Na versão oficial da imprensa, um drogado teria sido agredido covardemente pela polícia e salvo pelo deputado dos direitos humanos. Várias instituições ligadas à causa, ONGs de todo o país, foram convocadas para dar entrevistas agradecendo a intervenção parlamentar e estraçalhando com a reputação do governador.
Fotografado e filmado com o rosto inchado de tantas pancadas, o fumante foi apenas citado na matéria focada no conflito entre autoridades, umas fazendo o papel de mocinhos, outras o de bandidos.
Nas fotos de capa do dia seguinte, Deputado e Governador defendiam seus pontos de vistas e ongueiros agora se dividiam na defesa de um e outro.
De agressão, truculência policial e abuso de autoridade a coisa descambou para a indústria das drogas e daí para o tráfico de armas. Começaram a envolver fronteiras na discussão e até o papel da Polícia Federal.
O ministro da Justiça entrou no circuito dando uma entrevista. Falou tanta asneira que os jornalistas passaram algumas horas em conferência, se perguntando se publicavam ou não as declarações do Ministro. Publicaram.
A presidência da república, sentindo-se provocada, instituiu uma comissão para apurar os fatos e, sendo o caso, punir rigorosamente todos os envolvidos com o tráfico de drogas e armas em nível nacional.
A coisa ficou tão grave que decidiram fazer uma milionária campanha, em todo o território nacional, usando todos os veículos possíveis, rádio, televisão, cartazes e jornais de grande e pequeno porte, alertando o povo para a necessidade de proteger as nossas crianças das ameaças representadas por drogas, álcool e pedofilia, além de estabelecer a necessidade urgente de uma reforma política para acabar com todos os males que afligem a nação.
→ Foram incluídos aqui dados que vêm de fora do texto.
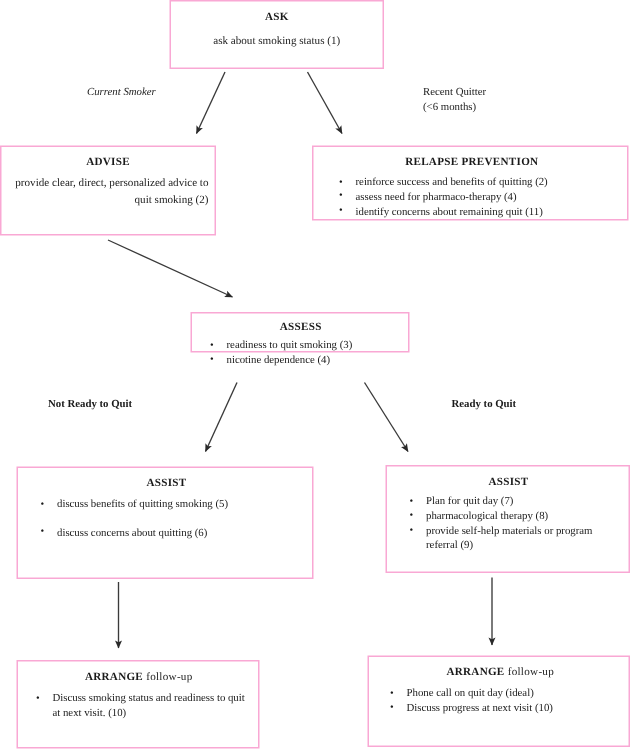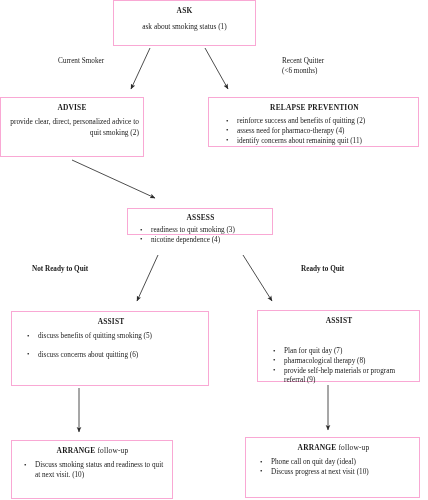"Current Smoker" div.edge-label { font-style: none -> italic }
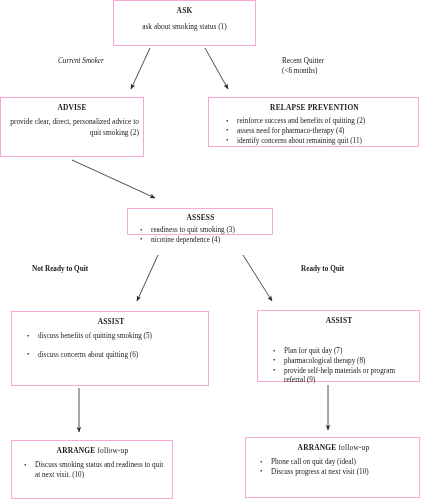"Plan for quit day (7)" ul.bullets { margin-top: 22px -> 5px }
A campanha foi um sucesso. Tanto que nunca mais se tocou no assunto do fumante, perturbador da paz e da ordem, que continua até hoje na carceragem da delegacia de São Cristóvão aguardando a instauração do devido processo legal e posterior julgamento.

Os especialistas avaliam que ele pode acabar em Bangu 1 cumprindo prisão perpétua.